Taken together our results and previously published data, we propose that colonisation with bacteria other than H. pylori, namely gut commensals, contributes to alter the equilibrium between the ‘resident’ gastric microbiota and the host. This dysbiotic microbial community, by sustaining the gastric inflammatory process, and through its intrinsic genotoxic potential, may augment the risk for H. pylori-related gastric carcinoma development. In line with our proposal, experimental evidence in the INS-GAS model showed that commensal intestinal bacteria play a role in the promotion of gastric cancer.12 13 Lertpiriyapong et al showed that mice harbouring a complex intestinal microbiota, and mice colonised with a restricted intestinal microbiota (that includes Clostridium and Lactobacillus), had an accelerated onset and progression of gastric cancer secondary to H. pylori infection.

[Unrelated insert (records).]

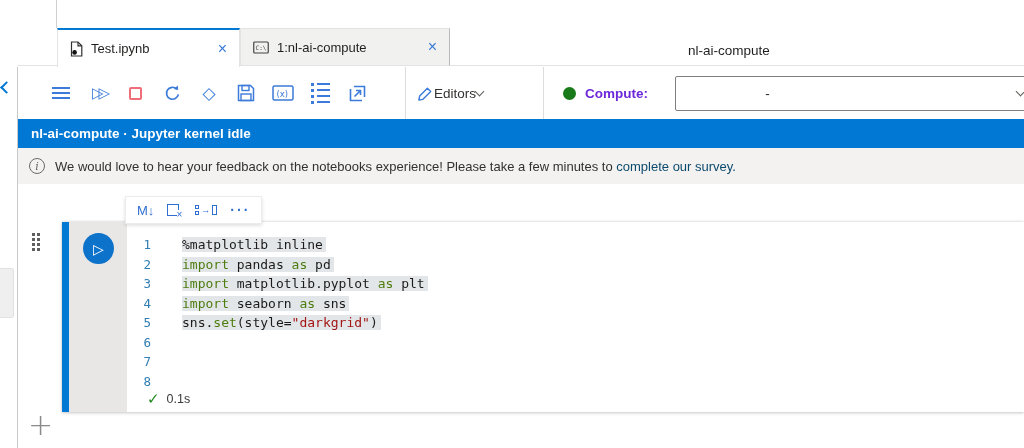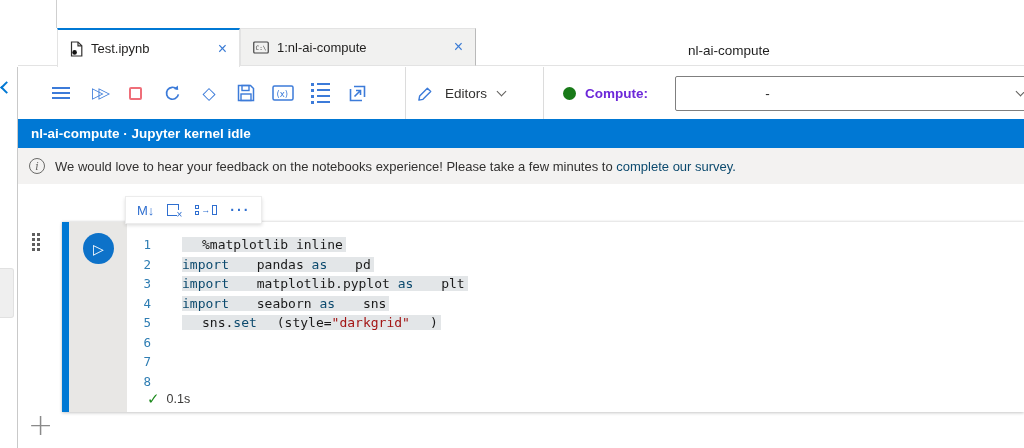--- a/index.html
+++ b/index.html
@@ -24,7 +24,7 @@
     padding:0 10px 0 12px; font-size:13px; color:#201f1e; cursor:pointer; }
   #tab-active { left:39px; width:183px; height:39px; background:#fff;
     border:1px solid #e3e3e3; border-top:2px solid #0078d4; border-bottom:none; z-index:2; }
-  #tab-inactive { left:222px; width:236px; background:#f1f1f0;
+  #tab-inactive { left:222px; width:210px; background:#f1f1f0;
     border:1px solid #e3e3e3; border-right:1px solid #b9b9b9; }
   .tab-label { margin-left:8px; white-space:nowrap; }
   .tab-close { margin-left:auto; color:#3a7bd5; font-size:16px; line-height:1; cursor:pointer; padding:0 2px; }

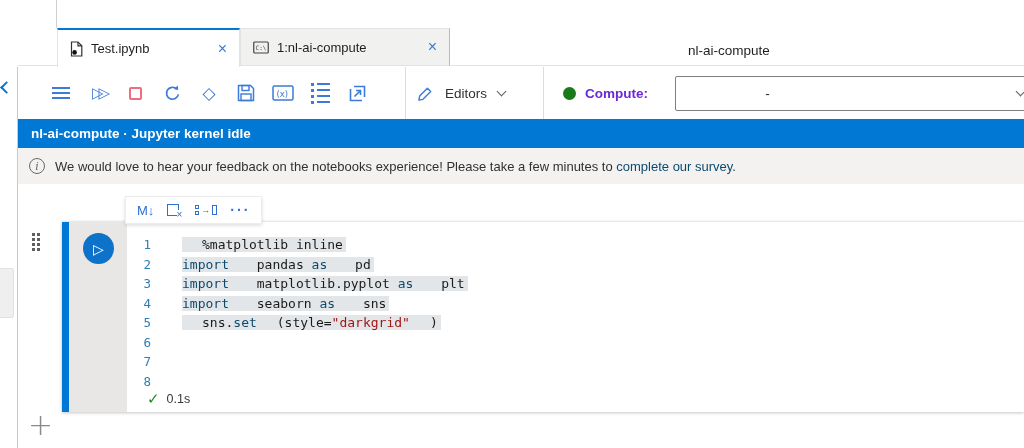--- a/index.html
+++ b/index.html
@@ -45,7 +45,7 @@
   .toc i s { width:13px; height:2px; background:#3c7bd9; display:block; }
   .tb-sep { position:absolute; top:0; width:1px; height:52px; background:#dcdcdc; }
   #sep1 { left:387px; } #sep2 { left:525px; }
-  #editors-group { position:absolute; left:399px; top:0; height:52px; display:flex; align-items:center; gap:11px; cursor:pointer; }
+  #editors-group { position:absolute; left:399px; top:0; height:52px; display:flex; align-items:center; gap:0; cursor:pointer; }
   #editors-label { font-size:13.5px; color:#323130; }
   .chev-down { width:7px; height:7px; border-right:1.5px solid #605e5c; border-bottom:1.5px solid #605e5c;
     transform:rotate(45deg); margin-top:-4px; }

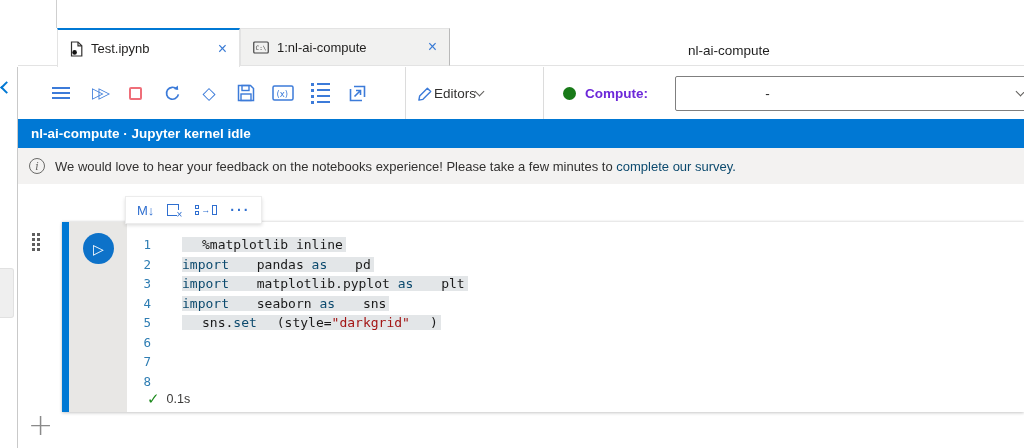--- a/index.html
+++ b/index.html
@@ -105,7 +105,7 @@
   .lt .hl { background:#e3e6e8; padding-right:3px; }
   .seg-kw { color:#0c4a6e; }
   .seg-str { color:#a31515; }
-  .seg-plain { color:#1b1b1b;padding-left:20px; }
+  .seg-plain { color:#1b1b1b; }
   #exec-row { position:absolute; left:85px; top:168px; display:flex; align-items:center; gap:7px; }
   #exec-check { color:#1e8a1e; font-size:15px; }
   #exec-time { font-size:12.5px; color:#3b3a39;text-align:center; }

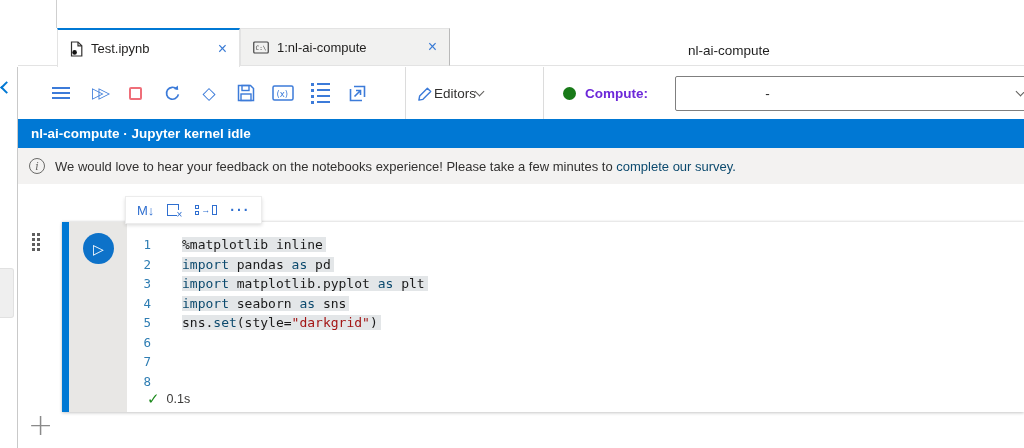--- a/index.html
+++ b/index.html
@@ -103,7 +103,7 @@
   .ln { width:24px; text-align:right; color:#2e7db3; font-size:12.5px; flex:0 0 auto; }
   .lt { margin-left:31px; white-space:pre; }
   .lt .hl { background:#e3e6e8; padding-right:3px; }
-  .seg-kw { color:#0c4a6e; }
+  .seg-kw { color:#4d7c0f; }
   .seg-str { color:#a31515; }
   .seg-plain { color:#1b1b1b; }
   #exec-row { position:absolute; left:85px; top:168px; display:flex; align-items:center; gap:7px; }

These mice also developed more severe gastric histopathology and higher expression levels of proinflammatory genes in comparison to germ-free mice (infected or not with H. pylori) and mice harbouring a complex or a restricted intestinal microbiota.11

Although our study is limited by its retrospective nature, and by the low number of patients with true premalignant lesions, our findings are consistent with a shift in the gastric microbial community structure along gastric carcinogenesis. In this sense, prospective follow-up studies of patients with premalignant lesions, successfully eradicated or not for H. pylori infection, would be crucial to ascertain the pathogenic effect of microbial dysbiosis in the progression to carcinoma. Additional studies to address the effect of dysbiosis or of candidate bacterial species in an animal model of gastric carcinogenesis can also be considered, and in that regard, a humanised mouse model that better mimics the human immune response could be particularly informative. Ultimately, understanding the microbiota dynamics along gastric carcinogenesis may impact gastric carcinoma prevention and treatment strategies of patients with precancerous disease.